THE FEAR TO SHINE - ¿DOES IT HAPPEN?
One of the great paradoxes of the human being is to want to be special, but for all that, to be afraid to shine. Who does not want to be recognized and admired? We all need others to see our qualities, or better yet, to notice them.
Many feel intimidated when they stand out. Almost all, actually. In fact, to differentiate yourself from the crowd, you also need to deviate a bit from the group, not stay in the pack. In other words, to be in the registry of what is different. Hence the fear of shining.
"Your light does not obscure others, it makes them shine more."
-Flash Millán-
That is why the first thing to do is to distinguish between two things: being approved and excelling. When it is approved, it receives this small pat on the back, or this exaltation that testifies that it is accepted and valued by a group. On the contrary, when you leave the lot, when you shine under your own light, you do not necessarily reach acceptance. It is even possible that you generate some rejection.
Sometimes the case is not so extreme. The fear of glowing may come from low self-esteem. In these circumstances, the recognition of others is frightening. We want to remain anonymous, even if we secretly want and need to be recognized and admired.
The fear of shining and guilt
The success of one, in general, leads others to feel bad. It is unavoidable. An exceptional victory necessarily impacts others, and many will feel inferior, even if it is not their intention. An insecure person considers the success of others as a threat. It's as if it highlights the fact that she did not succeed.

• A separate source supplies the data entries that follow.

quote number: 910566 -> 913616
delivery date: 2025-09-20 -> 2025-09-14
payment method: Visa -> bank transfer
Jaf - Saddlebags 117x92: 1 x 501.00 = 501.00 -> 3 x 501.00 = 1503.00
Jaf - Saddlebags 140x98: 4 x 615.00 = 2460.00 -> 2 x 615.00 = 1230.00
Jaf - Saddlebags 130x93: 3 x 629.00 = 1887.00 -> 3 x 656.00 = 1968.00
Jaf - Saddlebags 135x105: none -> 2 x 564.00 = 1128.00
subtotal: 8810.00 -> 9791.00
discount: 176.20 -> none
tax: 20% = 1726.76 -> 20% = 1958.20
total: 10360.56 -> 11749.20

All this, we know instinctively. We feel that success gives rise to a latent or explicit hostility. Fear of these reactions affects the fear of shining. We do not want to collide with others, especially if they are important to us.

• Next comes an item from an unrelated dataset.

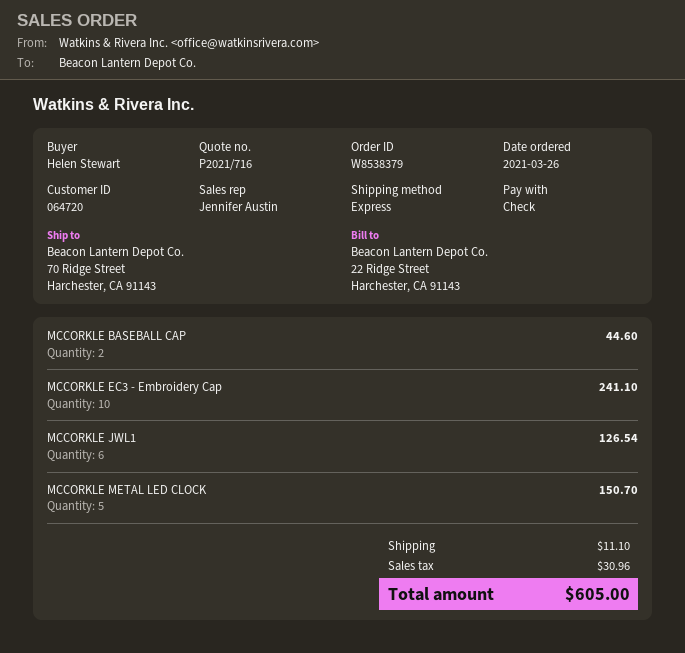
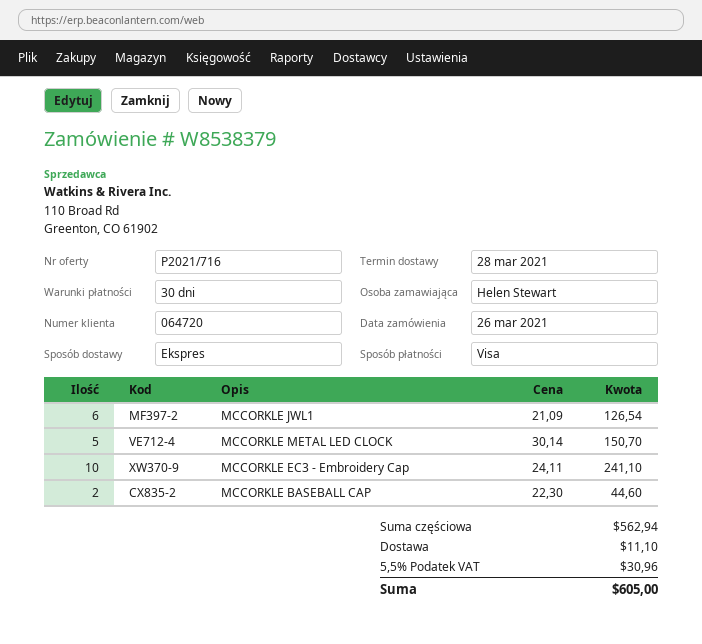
payment method: cheque -> Visa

There are unconscious mechanisms that often lead to punishing those who stand out, those who shine more or who have more power.
The family and the fear of shining
The family is the first core of socialization and, often, this is where this fear of brilliance. This happens mainly when the family is dysfunctional or when the lack of self-esteem, jealousy or feelings of inferiority predominates. If one of the members of a family is so successful, it is almost traitorous.
Of course, this is not conscious, but is filtered through behaviors such as banning bragging or forcing someone to put their talents at the service of others, precisely because "it does better." Then we present the idea that leaving the lot has negative consequences.
Therefore, parents give implicit orders to their children. For example, in some families, we can feel terribly wrong when we achieve a success that makes us very happy, because this very success makes our parents feel unhappy. How to feel good knowing that others are suffering? This is a possible source of fear to shine.
When you stand out, you expose yourself
To what has been said before, we can add the cases in which we feel the fear of shining because there is a great fear of being different. It is feared that it will be questioned or rejected. To stand out is also to expose oneself. Exposure means facing the opinion of others, which is not always constructive in relation to the new or different.
Normally this happens because you give too much credit and value to others. Therefore, we put too much emphasis on the attributes that others approve, instead of giving them those characteristics that make us unique. That is why, implicitly, objectives are created that satisfy the general opinion and not necessarily those that make us happier.
The fear of shining always implies guilt and fear of being rejected. Many people do not want to stand out, just to keep their family, friends or partner in contact. In order not to "betray" others, they end up betraying themselves, including themselves in the common misfortune and limiting their development. This is a big mistake; In fact, when we are better, we can also help others to be better.